[Code change snippets]

* * * * * * * * *

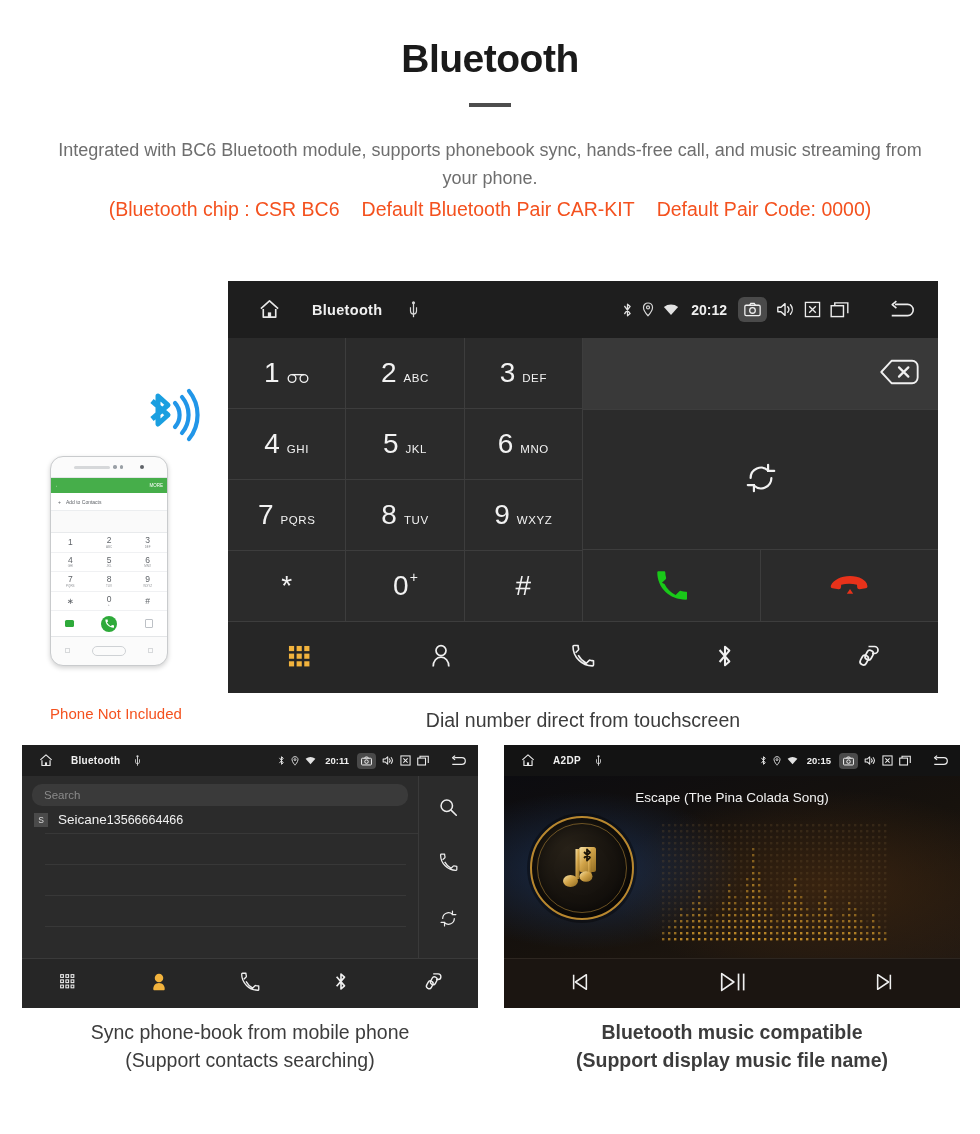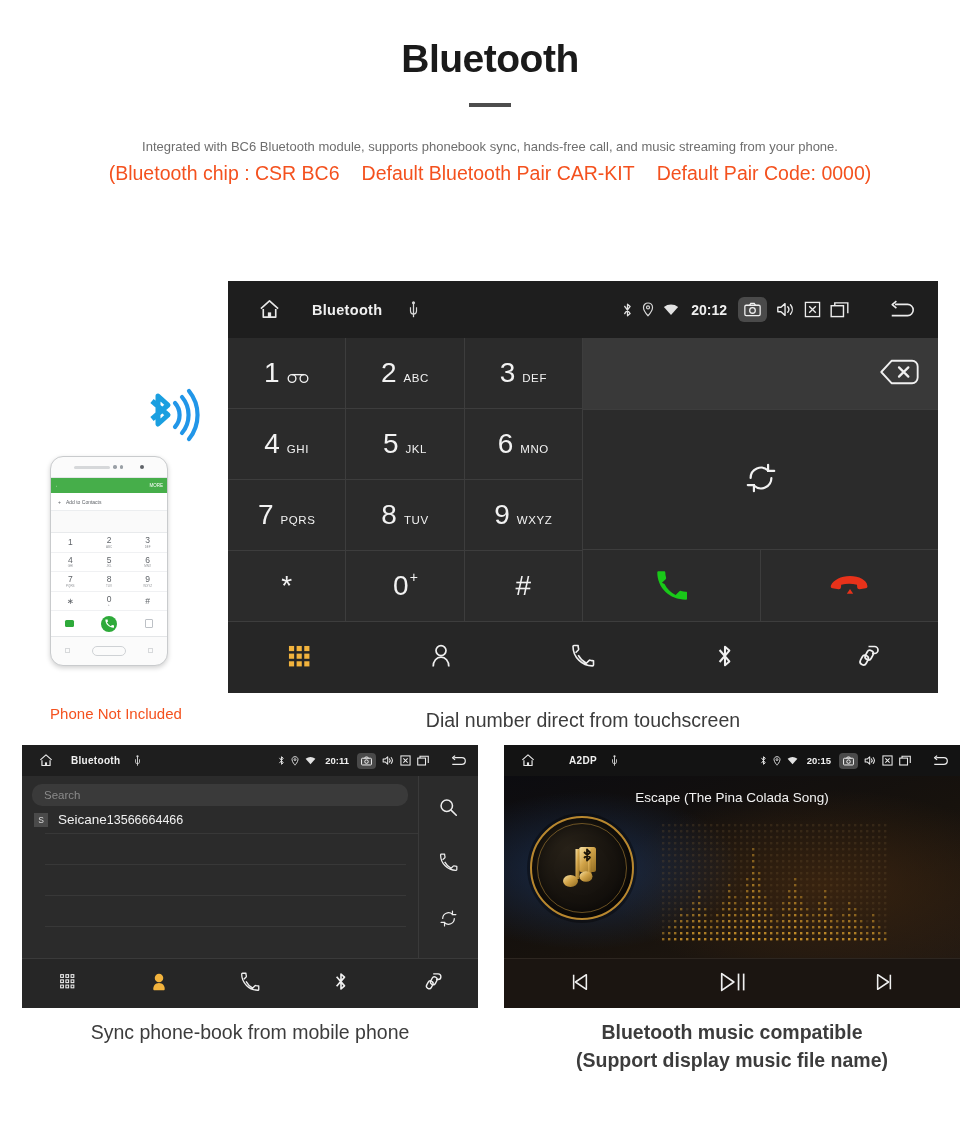--- a/index.html
+++ b/index.html
@@ -20,21 +20,21 @@
     letter-spacing: -0.5px;
     padding-top: 38px;
     line-height: 1.1;
   }
   .hdr-rule {
     width: 42px; height: 4px; background: #4d4d4d;
     margin: 22px auto 0;
   }
   .hdr-desc {
     text-align: center;
-    font-size: 13px;
+    font-size: 18px;
     color: #6e6e6e;
     line-height: 1.55;
     margin-top: 30px;
     padding: 0 40px;
   }
   .hdr-specs {
     text-align: center;
     font-size: 19.5px;
     color: #f4511e;
     margin-top: 5px;
@@ -209,21 +209,21 @@
 
   
   .mu {
     position: absolute; left: 504px; top: 745px;
     width: 456px; height: 263px;
     background: #141414; display: flex; flex-direction: column;
     overflow: hidden;
   }
   .mu .statusbar { height: 31px; padding: 0 7px; background: #131313; z-index: 3; }
   .mu .sb-home { width: 34px; }
-  .mu .sb-title { font-size: 10px; margin-left: 24px; }
+  .mu .sb-title { font-size: 10px; margin-left: 8px; }
   .mu .sb-usb { margin-left: 14px; }
   .mu .sb-right { gap: 6px; }
   .mu .sb-time { font-size: 9.5px; }
   .mu .sb-cam { padding: 3px 4px; border-radius: 4px; }
   .mu .sb-back { margin-left: 15px; margin-right: 4px; }
   .mu-stage {
     flex: 1; position: relative;
     background:
       radial-gradient(ellipse 55% 70% at 18% 52%, rgba(26,48,84,.85), rgba(0,0,0,0) 62%),
       radial-gradient(ellipse 70% 80% at 70% 60%, rgba(66,40,16,.75), rgba(0,0,0,0) 66%),
@@ -714,20 +714,21 @@
               <path d="M13.5 3.5 L19.5 3.5 A3.5 3.5 0 0 1 19.5 10.5 L17 10.5"></path>
               <rect x="11" y="7" width="6.5" height="10" rx="3.2" transform="rotate(28 14 12)"></rect>
               <rect x="6" y="12" width="6.5" height="10" rx="3.2" transform="rotate(28 9 17)"></rect>
             </svg></span>
         </div>
       </div>
   </div>
 
   <div class="cap cap-left">
     <div>Sync phone-book from mobile phone</div>
+    <div>(Support contacts searching)</div>
   </div>
 
   <div class="mu">
     <div class="statusbar">
       <div class="sb-home">
         <svg width="16" height="15" viewBox="0 0 24 24" fill="none" stroke="#e8e8e8" stroke-width="1.9" stroke-linejoin="round">
           <path d="M3 11 L12 3 L21 11"></path>
             <path d="M5.5 11.5 V20 H18.5 V11.5"></path>
           <rect x="10.3" y="15" width="3.4" height="5" fill="#e8e8e8" stroke="none"></rect>
         </svg>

* * * * * * * * *

REQUIRED WORK: The answer must be every line from the records above that contains the word "path", copied out.

FINAL ANSWER:
               <path d="M13.5 3.5 L19.5 3.5 A3.5 3.5 0 0 1 19.5 10.5 L17 10.5"></path>
           <path d="M3 11 L12 3 L21 11"></path>
             <path d="M5.5 11.5 V20 H18.5 V11.5"></path>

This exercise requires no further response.